** What you have to do **
The answer should be a faithful retyping of the records that follow, pictures excluded.

** Stored data **
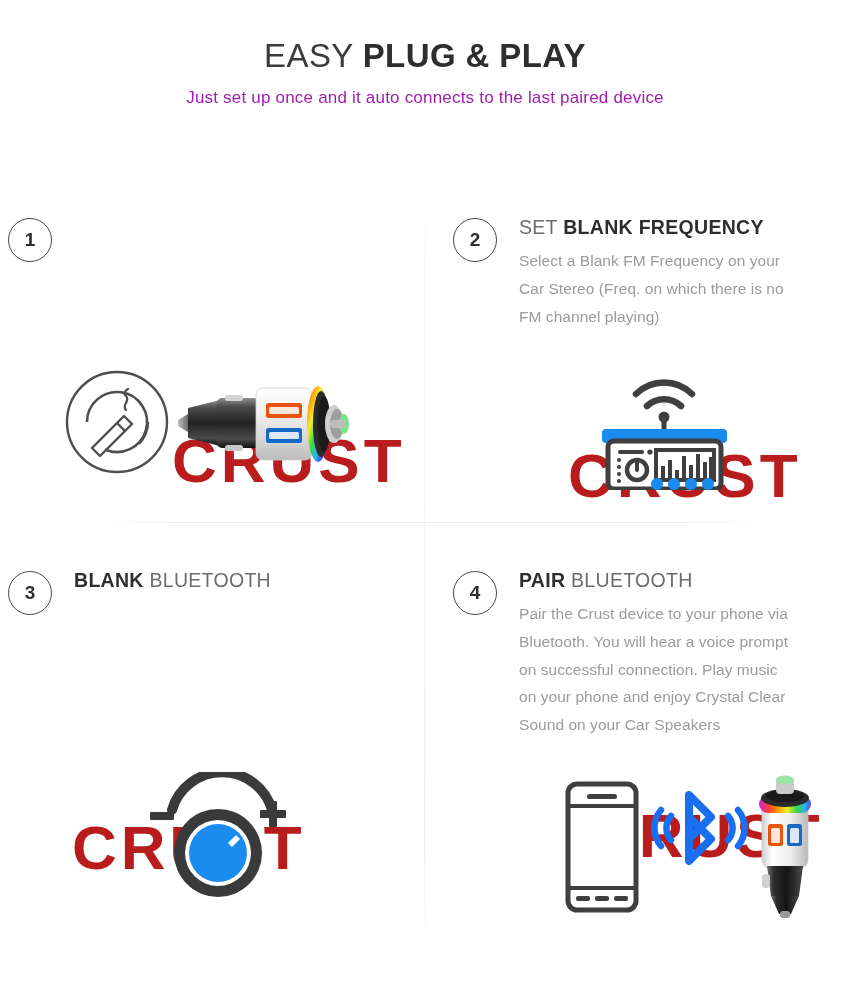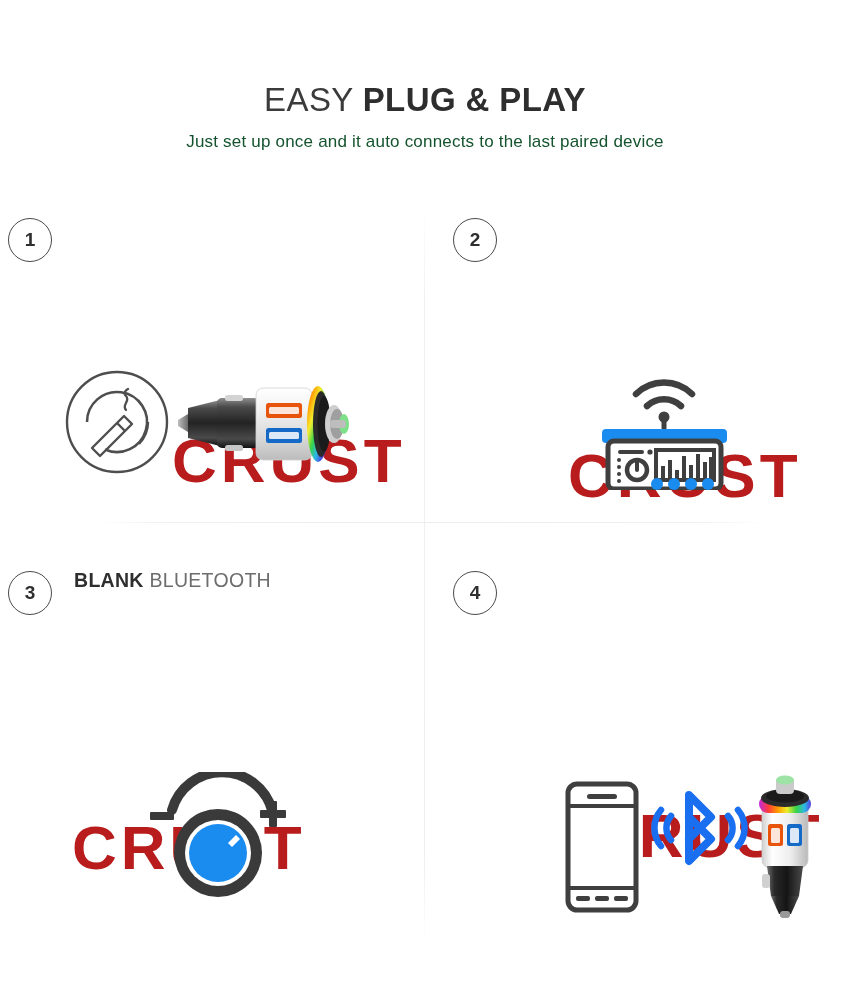--- a/index.html
+++ b/index.html
@@ -6,28 +6,28 @@
   html, body { background:#ffffff; }
   body {
     width:850px; height:995px;
     font-family:"Liberation Sans", sans-serif;
     color:#333333;
     position:relative;
     overflow:hidden;
   }
 
   
-  .header { text-align:center; padding-top:82px; }
+  .header { text-align:center; padding-top:38px; }
   .title {
     font-size:33px; letter-spacing:0.4px; color:#3b3b3b;
     font-weight:300; line-height:1.1;
   }
   .title .bold { font-weight:700; color:#2e2e2e; }
   .subtitle {
-    margin-top:14px; font-size:17px; color:#14532d;
+    margin-top:14px; font-size:17px; color:#a21caf;
     font-weight:400; letter-spacing:0.2px;
   }
 
   
   .divider-v, .divider-h { position:absolute; pointer-events:none; }
   .divider-v {
     left:424px; top:205px; width:1px; height:740px;
     background:linear-gradient(to bottom, rgba(0,0,0,0) 0%, #f1f1f1 12%, #eeeeee 88%, rgba(0,0,0,0) 100%);
   }
   .divider-h {
@@ -149,20 +149,26 @@
 
     <ellipse cx="272" cy="54" rx="9" ry="19" fill="#cfcfcf"></ellipse>
     <ellipse cx="275" cy="54" rx="7" ry="15" fill="#9f9f9f"></ellipse>
     <ellipse cx="282" cy="54" rx="5" ry="10" fill="#7fe08a"></ellipse>
     <rect x="268" y="50" width="16" height="8" rx="3" fill="#bdbdbd"></rect>
   </svg>
 </div>
 
 <div class="step-head" style="left:453px; top:217px;">
   <div class="badge">2</div>
+  <div class="step-text">
+    <div class="step-title"><span>SET </span><span class="bold">BLANK FREQUENCY</span></div>
+    <div class="step-desc">Select a Blank FM Frequency on your
+Car Stereo (Freq. on which there is no
+FM channel playing)</div>
+  </div>
 </div>
 
 <div class="watermark" style="left:568px; top:440px;">CRUST</div>
 
 <div class="art" style="left:552px; top:362px;">
   <svg width="220" height="128" viewBox="0 0 220 128" xmlns="http://www.w3.org/2000/svg">
 
     <g fill="none" stroke="#3f3f3f" stroke-width="6.5" stroke-linecap="round">
       <path d="M 84 32 a 40 40 0 0 1 56 0"></path>
       <path d="M 95 44 a 25 25 0 0 1 34 0"></path>
@@ -229,20 +235,28 @@
     <circle cx="86" cy="81" r="44" fill="#3a3a3a"></circle>
     <circle cx="86" cy="81" r="33" fill="#ffffff"></circle>
     <circle cx="86" cy="81" r="29" fill="#1a8cf0"></circle>
 
     <path d="M 104 63 L 96 71 L 100 75 L 108 67 Z" fill="#ffffff"></path>
   </svg>
 </div>
 
 <div class="step-head" style="left:453px; top:570px;">
   <div class="badge">4</div>
+  <div class="step-text">
+    <div class="step-title"><span class="bold">PAIR</span><span> BLUETOOTH</span></div>
+    <div class="step-desc">Pair the Crust device to your phone via
+Bluetooth. You will hear a voice prompt
+on successful connection. Play music
+on your phone and enjoy Crystal Clear
+Sound on your Car Speakers</div>
+  </div>
 </div>
 
 <div class="watermark" style="left:590px; top:800px;">CRUST</div>
 
 <div class="art" style="left:558px; top:772px;">
   <svg width="262" height="150" viewBox="0 0 262 150" xmlns="http://www.w3.org/2000/svg">
     <defs>
       <linearGradient id="vWhite" x1="0" y1="0" x2="1" y2="0">
         <stop offset="0%" stop-color="#cfcfcf"></stop>
         <stop offset="22%" stop-color="#ffffff"></stop>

** Answer space **
--- a/index.html
+++ b/index.html
@@ -6,28 +6,28 @@
   html, body { background:#ffffff; }
   body {
     width:850px; height:995px;
     font-family:"Liberation Sans", sans-serif;
     color:#333333;
     position:relative;
     overflow:hidden;
   }
 
   
-  .header { text-align:center; padding-top:82px; }
+  .header { text-align:center; padding-top:38px; }
   .title {
     font-size:33px; letter-spacing:0.4px; color:#3b3b3b;
     font-weight:300; line-height:1.1;
   }
   .title .bold { font-weight:700; color:#2e2e2e; }
   .subtitle {
-    margin-top:14px; font-size:17px; color:#14532d;
+    margin-top:14px; font-size:17px; color:#a21caf;
     font-weight:400; letter-spacing:0.2px;
   }
 
   
   .divider-v, .divider-h { position:absolute; pointer-events:none; }
   .divider-v {
     left:424px; top:205px; width:1px; height:740px;
     background:linear-gradient(to bottom, rgba(0,0,0,0) 0%, #f1f1f1 12%, #eeeeee 88%, rgba(0,0,0,0) 100%);
   }
   .divider-h {
@@ -149,20 +149,26 @@
 
     <ellipse cx="272" cy="54" rx="9" ry="19" fill="#cfcfcf"></ellipse>
     <ellipse cx="275" cy="54" rx="7" ry="15" fill="#9f9f9f"></ellipse>
     <ellipse cx="282" cy="54" rx="5" ry="10" fill="#7fe08a"></ellipse>
     <rect x="268" y="50" width="16" height="8" rx="3" fill="#bdbdbd"></rect>
   </svg>
 </div>
 
 <div class="step-head" style="left:453px; top:217px;">
   <div class="badge">2</div>
+  <div class="step-text">
+    <div class="step-title"><span>SET </span><span class="bold">BLANK FREQUENCY</span></div>
+    <div class="step-desc">Select a Blank FM Frequency on your
+Car Stereo (Freq. on which there is no
+FM channel playing)</div>
+  </div>
 </div>
 
 <div class="watermark" style="left:568px; top:440px;">CRUST</div>
 
 <div class="art" style="left:552px; top:362px;">
   <svg width="220" height="128" viewBox="0 0 220 128" xmlns="http://www.w3.org/2000/svg">
 
     <g fill="none" stroke="#3f3f3f" stroke-width="6.5" stroke-linecap="round">
       <path d="M 84 32 a 40 40 0 0 1 56 0"></path>
       <path d="M 95 44 a 25 25 0 0 1 34 0"></path>
@@ -229,20 +235,28 @@
     <circle cx="86" cy="81" r="44" fill="#3a3a3a"></circle>
     <circle cx="86" cy="81" r="33" fill="#ffffff"></circle>
     <circle cx="86" cy="81" r="29" fill="#1a8cf0"></circle>
 
     <path d="M 104 63 L 96 71 L 100 75 L 108 67 Z" fill="#ffffff"></path>
   </svg>
 </div>
 
 <div class="step-head" style="left:453px; top:570px;">
   <div class="badge">4</div>
+  <div class="step-text">
+    <div class="step-title"><span class="bold">PAIR</span><span> BLUETOOTH</span></div>
+    <div class="step-desc">Pair the Crust device to your phone via
+Bluetooth. You will hear a voice prompt
+on successful connection. Play music
+on your phone and enjoy Crystal Clear
+Sound on your Car Speakers</div>
+  </div>
 </div>
 
 <div class="watermark" style="left:590px; top:800px;">CRUST</div>
 
 <div class="art" style="left:558px; top:772px;">
   <svg width="262" height="150" viewBox="0 0 262 150" xmlns="http://www.w3.org/2000/svg">
     <defs>
       <linearGradient id="vWhite" x1="0" y1="0" x2="1" y2="0">
         <stop offset="0%" stop-color="#cfcfcf"></stop>
         <stop offset="22%" stop-color="#ffffff"></stop>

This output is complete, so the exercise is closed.